**Work instruction**
A word-for-word copy of the entries is needed, and it should contain no images.
** Opening Data section block **
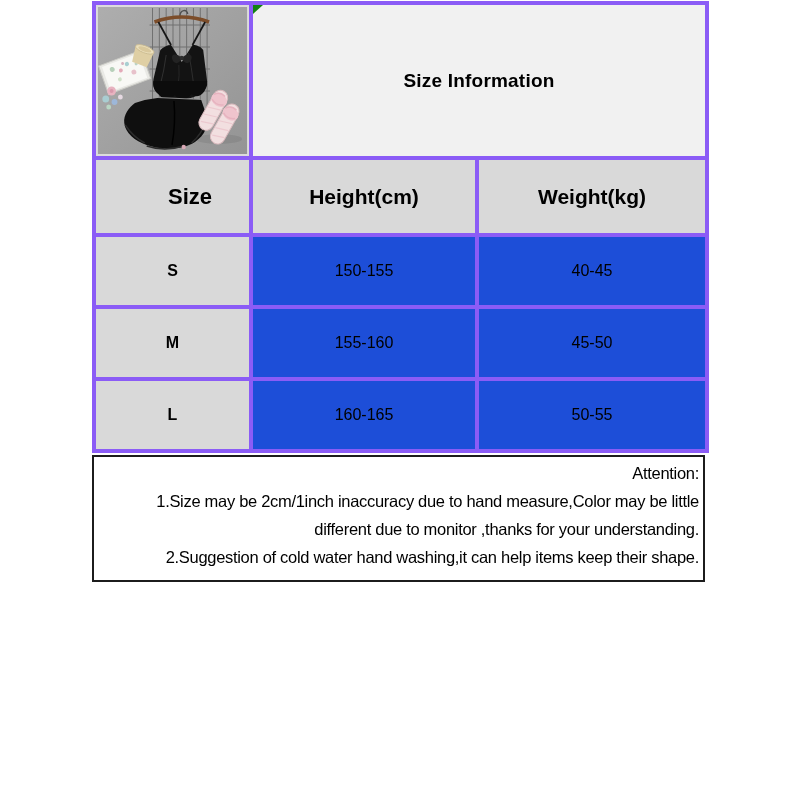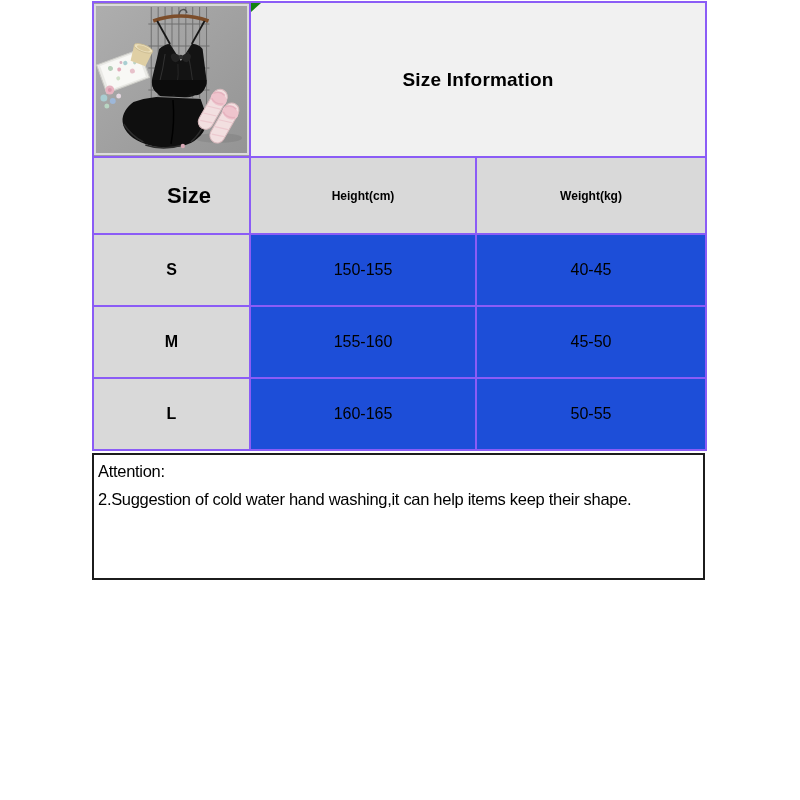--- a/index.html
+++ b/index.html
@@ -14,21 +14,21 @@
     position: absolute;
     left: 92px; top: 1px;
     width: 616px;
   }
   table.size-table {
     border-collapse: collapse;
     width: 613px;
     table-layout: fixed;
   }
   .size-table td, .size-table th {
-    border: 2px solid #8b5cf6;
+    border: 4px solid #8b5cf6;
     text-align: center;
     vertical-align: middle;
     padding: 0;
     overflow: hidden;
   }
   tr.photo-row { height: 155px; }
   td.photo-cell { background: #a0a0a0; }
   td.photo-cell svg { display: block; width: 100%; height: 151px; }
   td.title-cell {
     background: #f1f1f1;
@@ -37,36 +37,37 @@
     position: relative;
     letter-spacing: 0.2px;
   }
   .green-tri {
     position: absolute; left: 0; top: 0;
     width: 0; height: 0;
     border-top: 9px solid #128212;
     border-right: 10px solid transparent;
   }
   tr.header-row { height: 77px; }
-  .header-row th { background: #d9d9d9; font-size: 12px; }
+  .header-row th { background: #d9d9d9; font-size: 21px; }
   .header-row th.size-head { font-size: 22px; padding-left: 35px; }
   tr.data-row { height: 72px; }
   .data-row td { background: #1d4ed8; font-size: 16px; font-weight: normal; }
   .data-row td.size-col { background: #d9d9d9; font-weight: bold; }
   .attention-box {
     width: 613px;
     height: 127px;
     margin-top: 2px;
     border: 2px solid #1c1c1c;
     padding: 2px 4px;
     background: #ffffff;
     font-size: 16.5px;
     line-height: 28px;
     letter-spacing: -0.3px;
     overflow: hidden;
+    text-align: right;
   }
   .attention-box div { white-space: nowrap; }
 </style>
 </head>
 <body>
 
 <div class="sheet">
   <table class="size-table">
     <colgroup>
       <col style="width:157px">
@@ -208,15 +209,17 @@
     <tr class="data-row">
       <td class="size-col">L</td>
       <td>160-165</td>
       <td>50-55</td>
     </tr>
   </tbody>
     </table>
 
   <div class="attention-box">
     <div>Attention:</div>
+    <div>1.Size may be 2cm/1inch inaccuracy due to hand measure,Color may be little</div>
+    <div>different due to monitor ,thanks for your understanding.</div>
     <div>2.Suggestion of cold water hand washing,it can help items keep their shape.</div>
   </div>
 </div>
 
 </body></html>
** Closing Data section block **
**Written solution**
--- a/index.html
+++ b/index.html
@@ -14,21 +14,21 @@
     position: absolute;
     left: 92px; top: 1px;
     width: 616px;
   }
   table.size-table {
     border-collapse: collapse;
     width: 613px;
     table-layout: fixed;
   }
   .size-table td, .size-table th {
-    border: 2px solid #8b5cf6;
+    border: 4px solid #8b5cf6;
     text-align: center;
     vertical-align: middle;
     padding: 0;
     overflow: hidden;
   }
   tr.photo-row { height: 155px; }
   td.photo-cell { background: #a0a0a0; }
   td.photo-cell svg { display: block; width: 100%; height: 151px; }
   td.title-cell {
     background: #f1f1f1;
@@ -37,36 +37,37 @@
     position: relative;
     letter-spacing: 0.2px;
   }
   .green-tri {
     position: absolute; left: 0; top: 0;
     width: 0; height: 0;
     border-top: 9px solid #128212;
     border-right: 10px solid transparent;
   }
   tr.header-row { height: 77px; }
-  .header-row th { background: #d9d9d9; font-size: 12px; }
+  .header-row th { background: #d9d9d9; font-size: 21px; }
   .header-row th.size-head { font-size: 22px; padding-left: 35px; }
   tr.data-row { height: 72px; }
   .data-row td { background: #1d4ed8; font-size: 16px; font-weight: normal; }
   .data-row td.size-col { background: #d9d9d9; font-weight: bold; }
   .attention-box {
     width: 613px;
     height: 127px;
     margin-top: 2px;
     border: 2px solid #1c1c1c;
     padding: 2px 4px;
     background: #ffffff;
     font-size: 16.5px;
     line-height: 28px;
     letter-spacing: -0.3px;
     overflow: hidden;
+    text-align: right;
   }
   .attention-box div { white-space: nowrap; }
 </style>
 </head>
 <body>
 
 <div class="sheet">
   <table class="size-table">
     <colgroup>
       <col style="width:157px">
@@ -208,15 +209,17 @@
     <tr class="data-row">
       <td class="size-col">L</td>
       <td>160-165</td>
       <td>50-55</td>
     </tr>
   </tbody>
     </table>
 
   <div class="attention-box">
     <div>Attention:</div>
+    <div>1.Size may be 2cm/1inch inaccuracy due to hand measure,Color may be little</div>
+    <div>different due to monitor ,thanks for your understanding.</div>
     <div>2.Suggestion of cold water hand washing,it can help items keep their shape.</div>
   </div>
 </div>
 
 </body></html>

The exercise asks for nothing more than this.